Many plots of horror novels, especially in the gothic horror tradition of Edgar Allen Poe, H.P. Lovecraft, Mary Wollstonecraft Shelley, John Polidori, and Bram Stroker, revolve around sudden events driving characters mad.  For example, in Lovecraft’s famous work “The Call of Cthulhu,” the protagonist pieces together the threat of the monster Cthulhu through “found documents.”  Each of the authors of those documents describe various encounters with cultists and the power of Cthulhu.  One of the documents details the exploration of R’lyeh, the home city of Cthluhu, which the author of the manuscript describes as a ”nightmare corpse-city” with “abnormal, non-Euclidian, and loathsomely redolent of spheres and dimensions apart from ours.”  These strange geometries weigh on the minds of the explorers as they go insane trying to comprehend what it is they saw.  The sudden shock, so abnormal from what we are used to, brought the explorers “into a frenzy or habitual lunacy.”  They were the victims of a most powerful form of surprise.  

Adam Smith discusses at length in the Astronomy of the power of surprise.  He writes that when surprise comes upon “while the mind is in the mood most unfit for conceiving it, the Surprise is then the greatest.”  The horror genre exploits that condition of surprise.  Who, while walking the streets of London, expects to come across a vampire?  Or, while sitting alone in one’s room, a raven to mock one’s loneliness?  Thus, the characters often face great stress upon their minds.

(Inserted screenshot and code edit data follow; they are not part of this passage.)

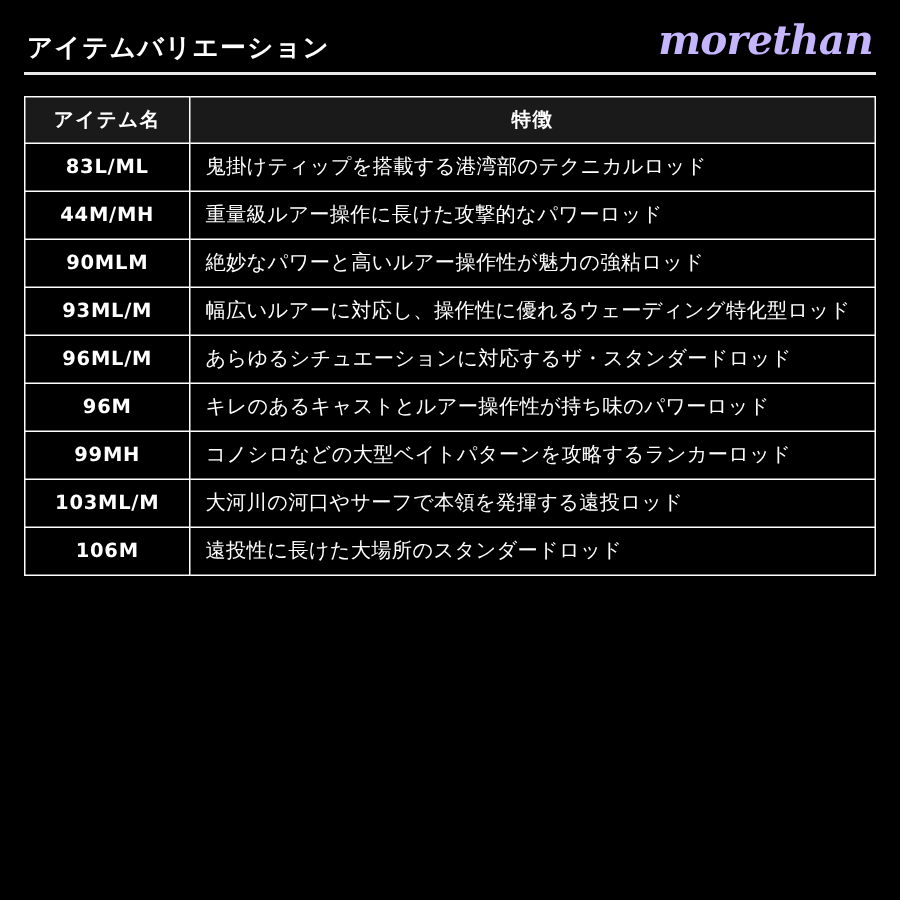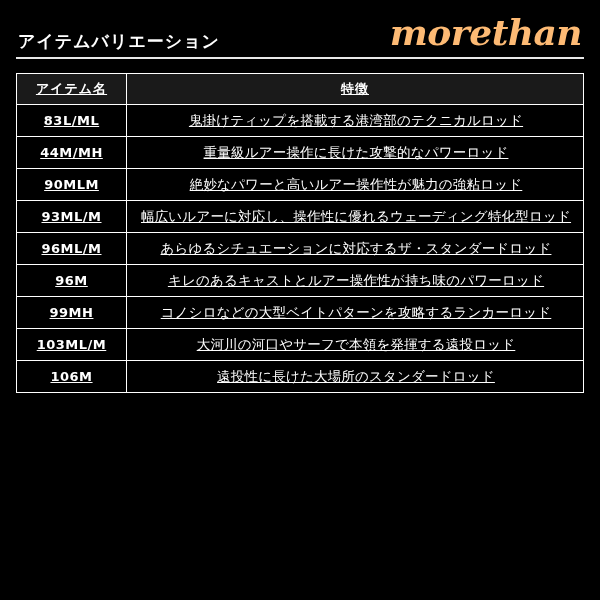--- a/index.html
+++ b/index.html
@@ -33,63 +33,62 @@
   .header-title {
     font-size: 17px;
     font-weight: bold;
     letter-spacing: 1px;
     color: #ffffff;
     line-height: 1.1;
     white-space: nowrap;
   }
   .brand {
     font-family: "DejaVu Serif", "Liberation Serif", serif;
-    font-size: 36px;
+    font-size: 27px;
     font-weight: bold;
     font-style: italic;
     letter-spacing: -0.5px;
-    color: #fdba74;
+    color: #c4b5fd;
     line-height: 1;
     padding-bottom: 1px;
   }
   .table-wrap {
     margin-top: 14px;
     flex: 1;
   }
   table.variation {
     width: 100%;
     border-collapse: collapse;
     table-layout: fixed;
     background: #000000;
   }
   table.variation th,
   table.variation td {
     border: 1px solid #ffffff;
     box-sizing: border-box;
-    text-decoration: underline;
   }
   table.variation th {
     background: #1a1a1a;
     font-size: 13px;
     font-weight: bold;
     padding: 6px 4px;
     letter-spacing: 1px;
   }
   th.col-name { width: 110px; }
   th.col-feature { width: auto; }
   table.variation td.name {
     text-align: center;
     font-size: 13px;
     font-weight: bold;
     padding: 8px 2px;
     letter-spacing: 0.5px;
     white-space: nowrap;
   }
   table.variation td.feature {
-    text-align: center;
+    text-align: left;
     font-size: 13.5px;
     padding: 7px 8px 7px 10px;
     letter-spacing: 0.2px;
     line-height: 1.15;
   }
 </style>
 </head>
 <body>
 
 <div class="page">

I grew up on a steady diet of the mysterious and weird.  On Cape Cod, Massachusetts, where I was born and raised, tales of ghost ships and pirate treasure abound.  In the wider region, New England boasts several horror masters: Poe, Lovecraft, and Stephen King.  My homelands are the fictional home to such infamous locations as Arkham, Miskatonic University, Innsmouth, and Derry.  The Devil and Daniel Webster had a famous debate here.  In the real world, we’ve had the witches of Salem, the ghosts of the Biltmore Hotel, and the house that was the site of The Conjuring.  My undergraduate alma mater, Framingham State University, has a piano-playing ghost in one of the dorms (something I have witnessed).  New England is, to borrow a line from one of my favorite TV shows, just West of Weird.

We, as spectators, sympathize with the characters.  We may wish to feel the terror they feel, to imagine what it is like to, for a brief instance, see and know all that we seem to know is nothing.  Horror gives us that chance, and the masters of the genre leave so much to our imaginations that we can enter into the characters more fully.  In short, Horror appeals to us because it taps into a most powerful passion: surprise.  

I will conclude with an unanswerable question: would Adam Smith have liked horror stories?  I think he would, but I may simply be projecting my own preferences onto Smith.  But I do think, even if he did not personally enjoy the genre, he would have been fascinated by the masterful use of surprise by the authors.